Since the early days of "machine code" programming using a very limited instruction set, more and more high-level programming languages have been developed that layer atop this fundamental level. It is common, for example, have a Python script that calls a routine written in C and compiled into machine code. Other languages (like Mathematica) are even higher-level. Still, even a high-level language requires unambiguous specification of the steps required for the task at hand.
It would be much nicer to specify the desired task rather than exactly how to do it, i.e. to have systems that can write programs to specification. Such systems have had limited success so far, but there are signs of significant progress. This recent review, for example, mentions new efforts to "induce" programs from a large set of input-output pairs. A paper by Neelakantan, Le, and Sutskever, for instance, introduce a "Neural Programmer," which augments a neural network with a set of basic operations that the network can be trained to use to solve a task; they showed success in training the network to reproduce the action of a set of simple programs.
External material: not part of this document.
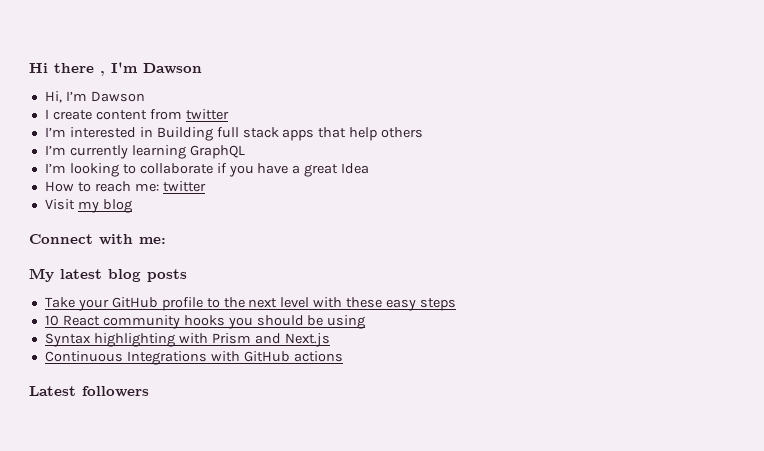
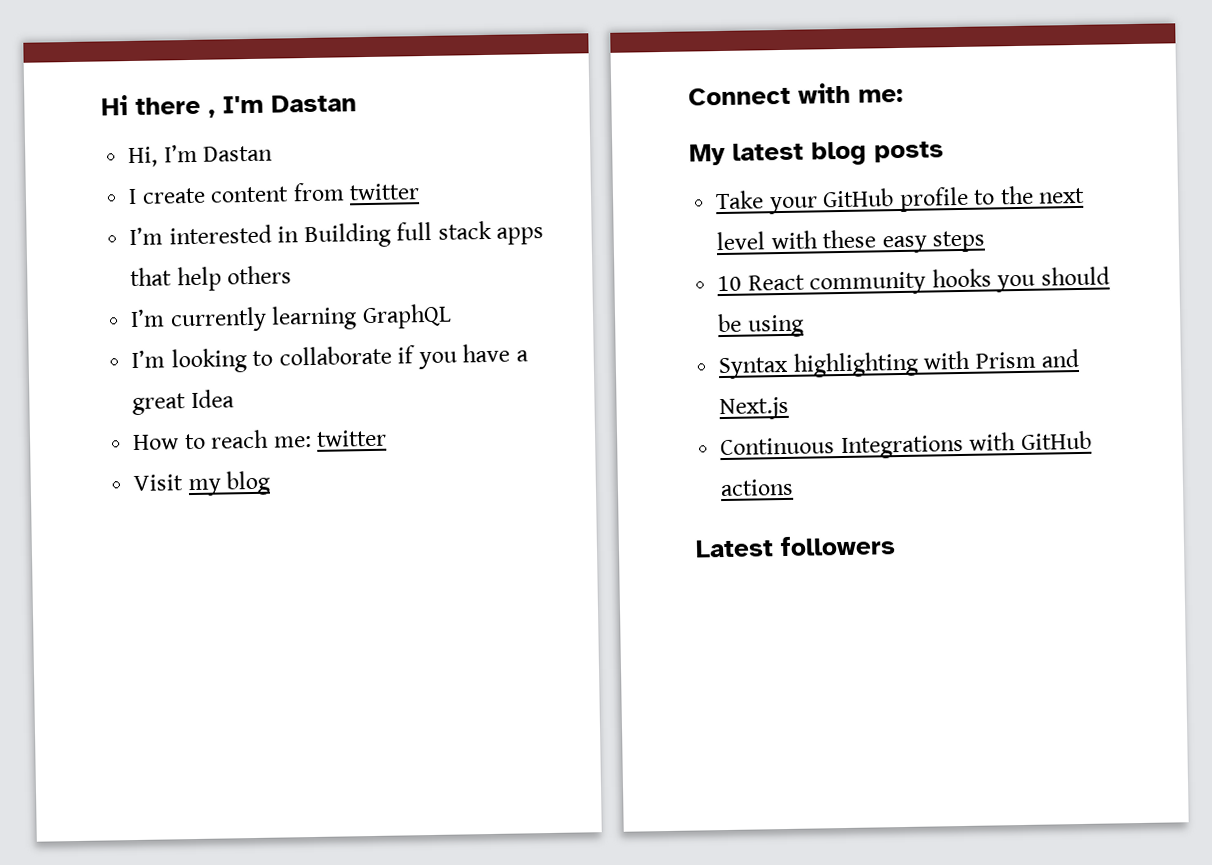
[143,63,202,74] Dawson -> [271,94,357,113] Dastan
[90,91,145,102] Dawson -> [203,145,274,162] Dastan

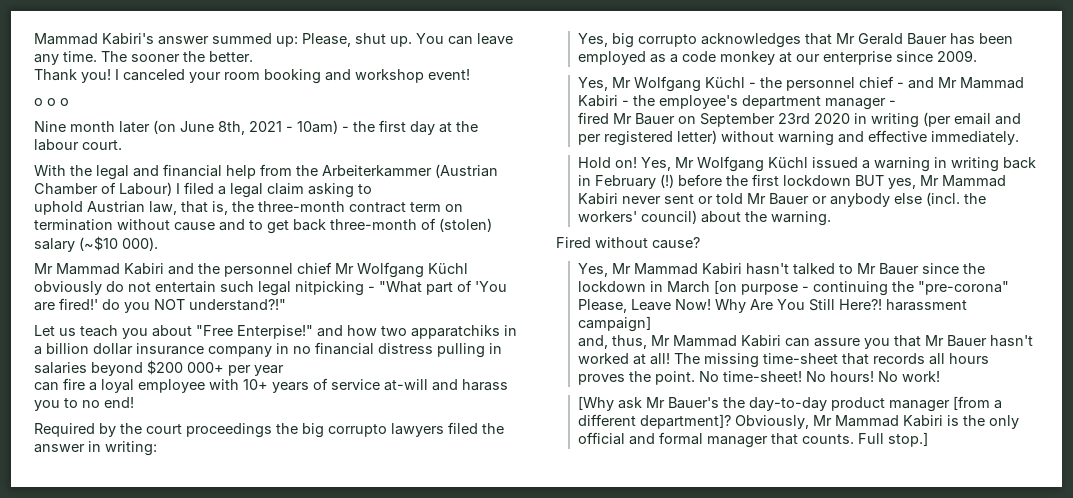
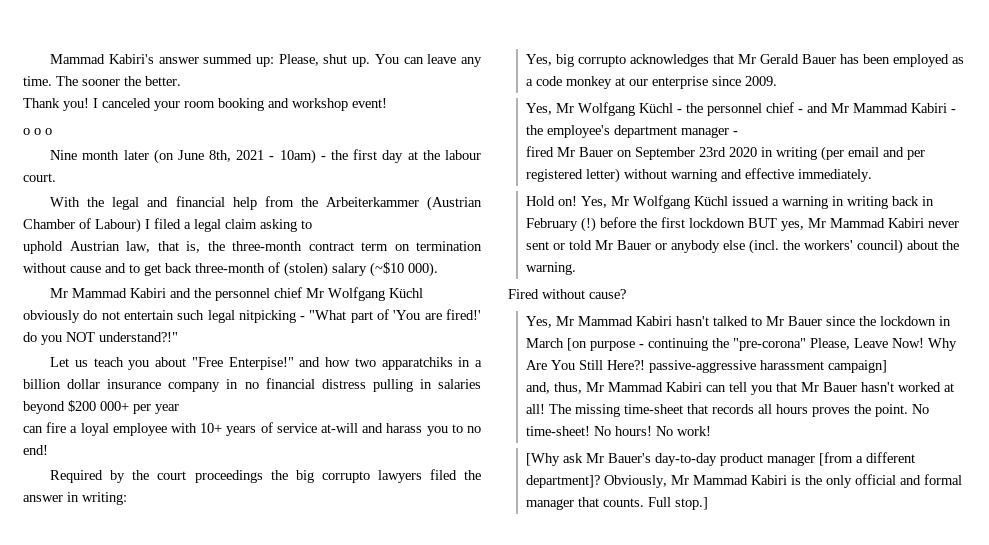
(882, 304) none -> [649,360,757,373] passive-aggressive
[813,338,860,347] assure -> [729,382,748,392] tell
[722,397,745,408] the -> (652, 458) none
While machine learning (ML) systems like the Neural Programmer don't quite output (say) Python programs written to some specification, they do create a program to accomplish a particular task. Given a system to translate a specification into a trainable task, and to translate the Neural Programmer's instruction list into a typical language, this may not be that far away, at least for simple programming tasks. So we ask:
How long until a machine-learning system can take a simple text description and turn it into a program coded in C/Python?
As a concrete challenge, we'll ask that in 2 of 5 trials, the system can take the specification of a simple program from a list comparable to the first two sections of this one, and output an executable C or Python code that does the assigned task. To avoid making this mostly about language parsing, the plaintext specification can be "translated" by a human operator into a plaintext description of lesser length prior to input into the ML system, so that the system functions something like a very high-level programming language. (This still leaves a major challenge of a system that turns the specification into a task for which the neural network can be trained.)
The existence of such a system will be determined by actual demonstration, OR by agreement by two experts in the field that a comparably capable system exists.